The entire class turned, without a sound, and pointed at me. All I’d ever done was sing with everyone else.  I was completely unaware of my own voice. With all those fingers and eyes directed at me, I buried my face in my arms and cried.

Eventually I did sing the solo in the program that year. And I kept writing. There were times, big stretches in fact, when I was writing for my life. And music is the silver thread that’s always kept me tethered here.

In fact, writing and music have laced the pieces of my life together, helped me make sense of myself, this world, and the path I’m on. They still do.

I used to think maybe these things were pieces of generations past, pulling me back. But I’m starting to believe maybe they’re pieces of the future, pulling me forward.

Either way, I’ll take it. And I’ll write and sing the pieces of my life together, for as long as I’m here.

 

 

::SAFE HARBOR::

SAND AND SEA

I got back from the beach last night. On my morning walks by the shore I harvested a few beautiful shells. Now I stand at the kitchen sink with my coffee, lower them into the basin of water.
And my mind drifts …

“Come out of your shell.” Or, “She needs to come out of her shell.” I’ve heard it said about others, I’ve heard it said about me−both sincerely and sarcastically, as in , “Umm, girlie, you need to climb back into your shell; you’re a little ‘too far out’.”

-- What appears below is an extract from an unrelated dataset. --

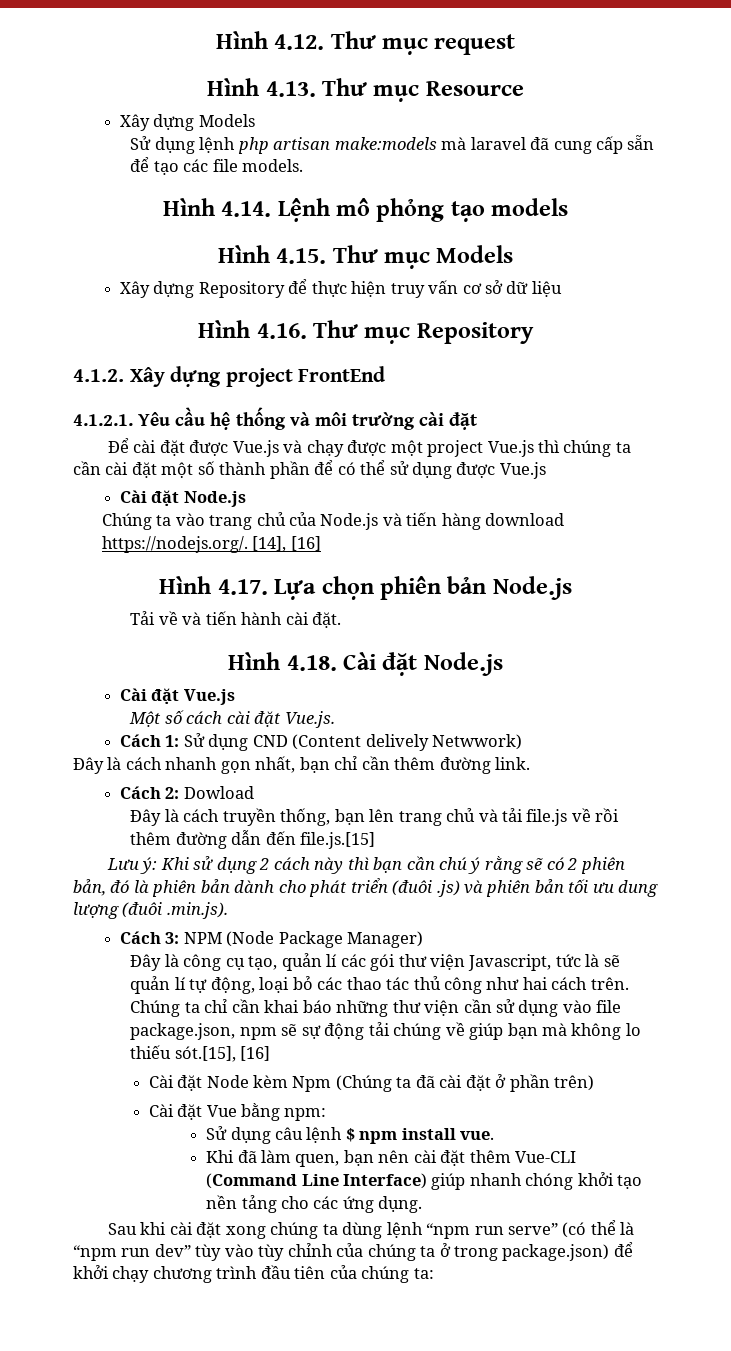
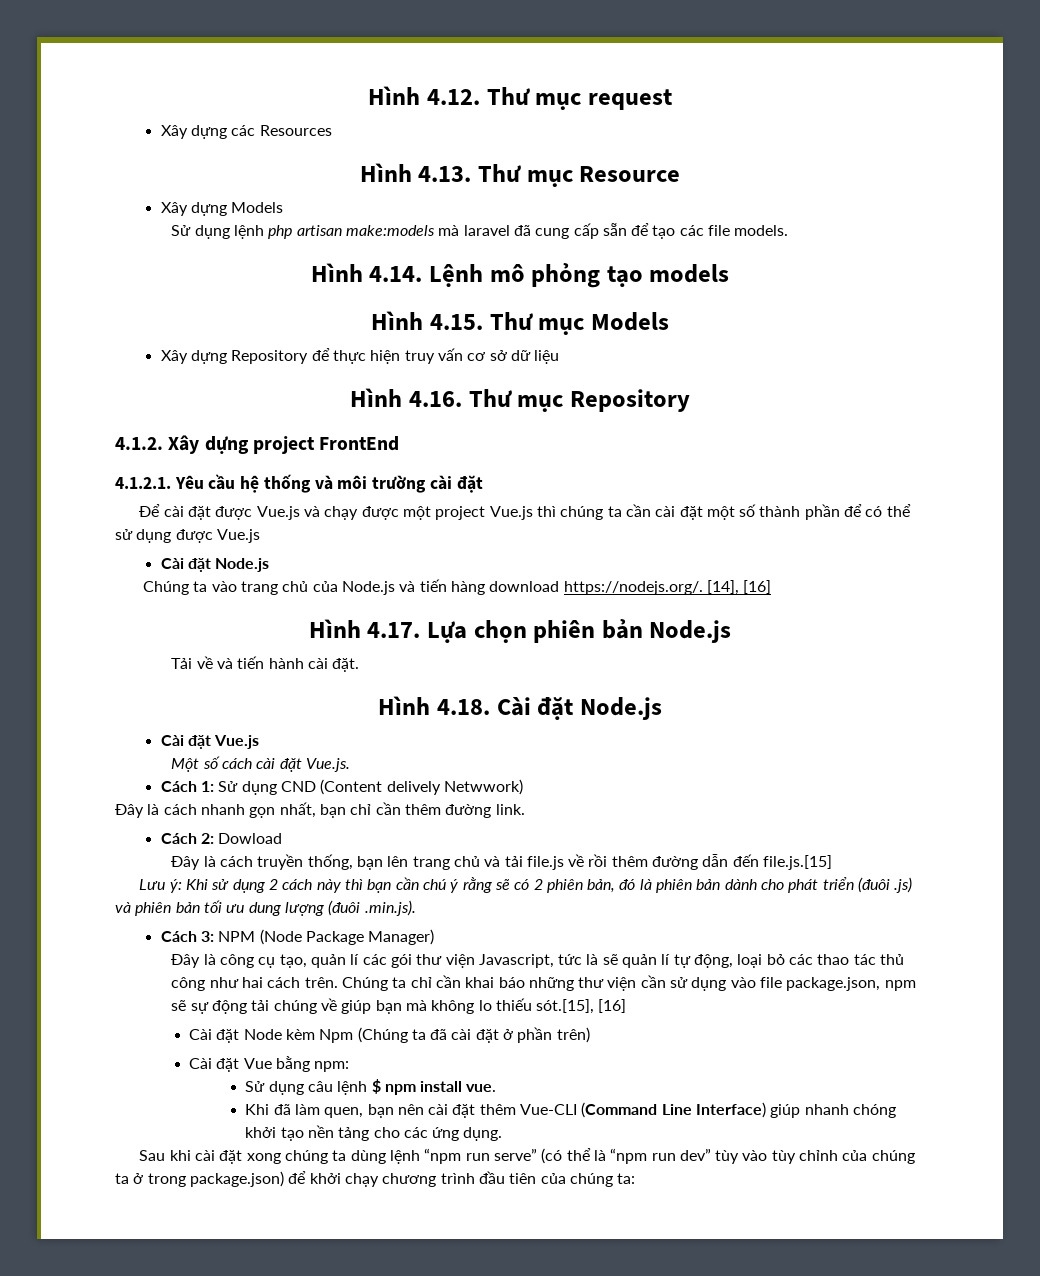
+ Xây dựng các Resources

But the shell thing−like sea urchins or snails−what a Divine idea. To carry your protection on your back; to be able at a moment’s notice to dodge any bullet simply by “climbing in.”

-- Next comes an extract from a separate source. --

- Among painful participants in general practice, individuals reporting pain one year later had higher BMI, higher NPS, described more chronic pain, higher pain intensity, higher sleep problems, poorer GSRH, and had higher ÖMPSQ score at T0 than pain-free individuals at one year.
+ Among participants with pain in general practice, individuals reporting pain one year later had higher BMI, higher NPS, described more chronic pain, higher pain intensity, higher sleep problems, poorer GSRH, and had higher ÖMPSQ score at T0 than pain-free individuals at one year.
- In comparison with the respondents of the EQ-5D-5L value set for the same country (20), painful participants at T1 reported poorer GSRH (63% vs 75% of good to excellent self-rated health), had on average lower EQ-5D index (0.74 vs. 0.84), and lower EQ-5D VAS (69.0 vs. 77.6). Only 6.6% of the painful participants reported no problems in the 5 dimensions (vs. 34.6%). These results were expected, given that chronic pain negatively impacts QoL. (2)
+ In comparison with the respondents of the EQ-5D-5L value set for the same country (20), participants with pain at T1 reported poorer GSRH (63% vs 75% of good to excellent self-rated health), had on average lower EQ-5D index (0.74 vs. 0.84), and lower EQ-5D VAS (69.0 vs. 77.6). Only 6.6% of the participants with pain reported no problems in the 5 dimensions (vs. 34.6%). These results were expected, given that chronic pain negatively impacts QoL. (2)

If I could have, I would have. Especially in the nineties. Those were ‘the paranoid years’. The time when my hair fell out in clumps. I knew people were whispering about me through the soup cans at the grocery store. One of the things Tim did was he copied my journal, rewrote it, then showed it to everyone he could think of. Hell yes, I wanted a shell. One that could hold a woman in her forties, protect her from the man who’d claimed to love her; one where she could cry every tear until they made an ocean she could float away on.

I run the water till it’s a little warm, and begin massaging each of the small, ridged shapes with my fingertips until their pearly surfaces become visible.

Some say time heals wounds. But it never says anything about what you’re supposed to do while the healing happens. Sit on the floor, back corner of the closet? That was a favorite spot. Fall asleep on the couch, with the TV on? That happened more times than I can count. Get home from your therapist, pace for twenty four hours, watching the clock til it’s time to get in the car and head back to her office? For months I did that. She saved my life.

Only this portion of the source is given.